Using the material below, print the line that contains "font-size: 23px ->", the line that contains "color: #0369a1 ->", and every line in between, exactly and nothing else.

### INPUT FOR THIS TASK
***

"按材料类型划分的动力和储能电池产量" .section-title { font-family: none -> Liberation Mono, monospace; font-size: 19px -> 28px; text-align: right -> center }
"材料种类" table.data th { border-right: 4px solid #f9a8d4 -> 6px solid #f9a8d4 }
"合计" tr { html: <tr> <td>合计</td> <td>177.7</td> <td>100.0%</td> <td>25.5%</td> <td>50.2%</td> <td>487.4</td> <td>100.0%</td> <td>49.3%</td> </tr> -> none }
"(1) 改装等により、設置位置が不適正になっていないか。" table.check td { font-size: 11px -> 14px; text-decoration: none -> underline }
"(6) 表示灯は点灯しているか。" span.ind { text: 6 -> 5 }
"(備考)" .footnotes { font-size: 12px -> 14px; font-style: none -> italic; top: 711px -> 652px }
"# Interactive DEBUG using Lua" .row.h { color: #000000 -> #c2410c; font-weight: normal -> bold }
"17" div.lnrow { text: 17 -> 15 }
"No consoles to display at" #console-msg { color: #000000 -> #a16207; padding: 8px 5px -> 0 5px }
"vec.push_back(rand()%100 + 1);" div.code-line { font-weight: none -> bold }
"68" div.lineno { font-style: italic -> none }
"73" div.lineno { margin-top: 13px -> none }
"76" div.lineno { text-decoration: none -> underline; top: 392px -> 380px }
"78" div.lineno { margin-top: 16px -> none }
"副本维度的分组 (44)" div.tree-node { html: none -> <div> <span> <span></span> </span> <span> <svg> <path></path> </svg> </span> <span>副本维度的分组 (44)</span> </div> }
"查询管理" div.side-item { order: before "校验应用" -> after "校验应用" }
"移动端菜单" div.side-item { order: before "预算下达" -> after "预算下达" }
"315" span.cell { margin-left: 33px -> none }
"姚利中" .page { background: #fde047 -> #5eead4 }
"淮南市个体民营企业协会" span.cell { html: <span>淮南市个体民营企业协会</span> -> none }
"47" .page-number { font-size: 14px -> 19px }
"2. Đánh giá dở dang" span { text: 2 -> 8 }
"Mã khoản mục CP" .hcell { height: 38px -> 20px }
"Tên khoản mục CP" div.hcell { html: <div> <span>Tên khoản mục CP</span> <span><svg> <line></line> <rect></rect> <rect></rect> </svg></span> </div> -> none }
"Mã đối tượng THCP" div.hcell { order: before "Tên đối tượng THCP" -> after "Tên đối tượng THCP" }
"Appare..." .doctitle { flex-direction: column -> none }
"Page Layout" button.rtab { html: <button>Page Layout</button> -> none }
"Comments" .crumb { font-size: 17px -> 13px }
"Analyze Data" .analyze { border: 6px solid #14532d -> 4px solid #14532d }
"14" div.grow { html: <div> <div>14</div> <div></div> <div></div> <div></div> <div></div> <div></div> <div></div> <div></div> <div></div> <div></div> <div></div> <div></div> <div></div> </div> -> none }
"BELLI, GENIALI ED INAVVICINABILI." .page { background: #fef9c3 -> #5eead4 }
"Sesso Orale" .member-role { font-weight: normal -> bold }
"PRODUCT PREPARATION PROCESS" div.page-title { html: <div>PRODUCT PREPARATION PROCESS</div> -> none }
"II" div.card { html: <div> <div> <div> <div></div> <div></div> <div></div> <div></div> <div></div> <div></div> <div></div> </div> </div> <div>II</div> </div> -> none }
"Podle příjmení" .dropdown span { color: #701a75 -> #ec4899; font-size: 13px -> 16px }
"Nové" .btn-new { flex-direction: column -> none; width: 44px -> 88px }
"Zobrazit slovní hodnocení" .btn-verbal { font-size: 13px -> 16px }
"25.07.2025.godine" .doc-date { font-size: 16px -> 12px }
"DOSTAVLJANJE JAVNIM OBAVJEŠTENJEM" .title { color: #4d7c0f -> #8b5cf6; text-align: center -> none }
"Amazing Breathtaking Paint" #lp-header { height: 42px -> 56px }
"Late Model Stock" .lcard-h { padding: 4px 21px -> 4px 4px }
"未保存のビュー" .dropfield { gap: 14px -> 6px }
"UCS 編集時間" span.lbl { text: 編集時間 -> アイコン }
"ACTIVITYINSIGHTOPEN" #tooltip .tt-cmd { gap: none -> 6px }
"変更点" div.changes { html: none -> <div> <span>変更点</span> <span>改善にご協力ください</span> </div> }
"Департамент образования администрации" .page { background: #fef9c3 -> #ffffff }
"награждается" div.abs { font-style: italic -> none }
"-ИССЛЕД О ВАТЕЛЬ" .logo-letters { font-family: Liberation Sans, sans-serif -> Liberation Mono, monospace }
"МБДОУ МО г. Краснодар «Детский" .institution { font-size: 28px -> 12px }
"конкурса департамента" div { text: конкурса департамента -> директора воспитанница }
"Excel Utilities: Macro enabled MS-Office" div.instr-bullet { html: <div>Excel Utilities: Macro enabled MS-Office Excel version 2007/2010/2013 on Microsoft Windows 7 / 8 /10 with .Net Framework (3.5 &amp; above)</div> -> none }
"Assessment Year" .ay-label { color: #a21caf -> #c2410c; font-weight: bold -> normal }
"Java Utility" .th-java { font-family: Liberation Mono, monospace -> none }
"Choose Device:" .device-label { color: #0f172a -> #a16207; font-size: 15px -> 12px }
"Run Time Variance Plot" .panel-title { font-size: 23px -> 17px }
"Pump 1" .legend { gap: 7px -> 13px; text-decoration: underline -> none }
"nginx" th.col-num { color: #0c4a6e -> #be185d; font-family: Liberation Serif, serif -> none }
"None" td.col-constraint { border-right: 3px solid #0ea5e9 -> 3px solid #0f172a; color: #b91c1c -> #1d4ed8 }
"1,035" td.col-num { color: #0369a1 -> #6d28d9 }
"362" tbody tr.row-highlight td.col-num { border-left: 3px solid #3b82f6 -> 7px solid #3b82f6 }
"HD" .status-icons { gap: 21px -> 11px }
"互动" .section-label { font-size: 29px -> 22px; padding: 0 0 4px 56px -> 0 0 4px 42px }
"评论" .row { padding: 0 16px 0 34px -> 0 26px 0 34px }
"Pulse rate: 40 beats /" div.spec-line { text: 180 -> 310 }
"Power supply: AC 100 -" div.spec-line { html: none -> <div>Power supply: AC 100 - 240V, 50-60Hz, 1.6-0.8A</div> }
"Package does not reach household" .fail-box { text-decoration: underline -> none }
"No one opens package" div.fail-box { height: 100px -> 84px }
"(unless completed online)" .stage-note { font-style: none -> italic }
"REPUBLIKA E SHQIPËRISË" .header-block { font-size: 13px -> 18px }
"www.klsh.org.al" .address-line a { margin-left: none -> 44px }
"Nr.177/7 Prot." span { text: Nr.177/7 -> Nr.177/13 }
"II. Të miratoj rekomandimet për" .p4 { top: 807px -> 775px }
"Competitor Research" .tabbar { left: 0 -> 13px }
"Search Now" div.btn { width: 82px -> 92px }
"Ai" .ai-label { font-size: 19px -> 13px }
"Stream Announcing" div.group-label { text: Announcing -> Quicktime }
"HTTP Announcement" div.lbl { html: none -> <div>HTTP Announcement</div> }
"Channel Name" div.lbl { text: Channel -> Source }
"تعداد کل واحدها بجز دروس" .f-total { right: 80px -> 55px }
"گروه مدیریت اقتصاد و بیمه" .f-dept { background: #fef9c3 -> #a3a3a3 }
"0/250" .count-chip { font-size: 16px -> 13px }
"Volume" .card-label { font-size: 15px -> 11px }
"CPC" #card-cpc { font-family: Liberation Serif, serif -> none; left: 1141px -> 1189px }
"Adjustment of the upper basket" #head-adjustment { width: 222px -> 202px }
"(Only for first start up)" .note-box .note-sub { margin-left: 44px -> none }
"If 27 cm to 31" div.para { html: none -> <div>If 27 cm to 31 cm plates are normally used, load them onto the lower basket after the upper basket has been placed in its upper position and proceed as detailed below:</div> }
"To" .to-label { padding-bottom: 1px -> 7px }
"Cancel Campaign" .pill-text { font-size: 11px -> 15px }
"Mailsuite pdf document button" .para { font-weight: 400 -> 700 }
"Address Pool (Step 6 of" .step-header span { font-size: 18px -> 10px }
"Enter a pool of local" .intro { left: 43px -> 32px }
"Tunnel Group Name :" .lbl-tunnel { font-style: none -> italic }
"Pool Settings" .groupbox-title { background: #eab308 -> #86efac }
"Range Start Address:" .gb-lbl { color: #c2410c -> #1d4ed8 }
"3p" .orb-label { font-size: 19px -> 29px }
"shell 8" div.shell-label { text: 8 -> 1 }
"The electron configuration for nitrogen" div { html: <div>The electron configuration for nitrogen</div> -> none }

***

### TASK RESULT
"Run Time Variance Plot" .panel-title { font-size: 23px -> 17px }
"Pump 1" .legend { gap: 7px -> 13px; text-decoration: underline -> none }
"nginx" th.col-num { color: #0c4a6e -> #be185d; font-family: Liberation Serif, serif -> none }
"None" td.col-constraint { border-right: 3px solid #0ea5e9 -> 3px solid #0f172a; color: #b91c1c -> #1d4ed8 }
"1,035" td.col-num { color: #0369a1 -> #6d28d9 }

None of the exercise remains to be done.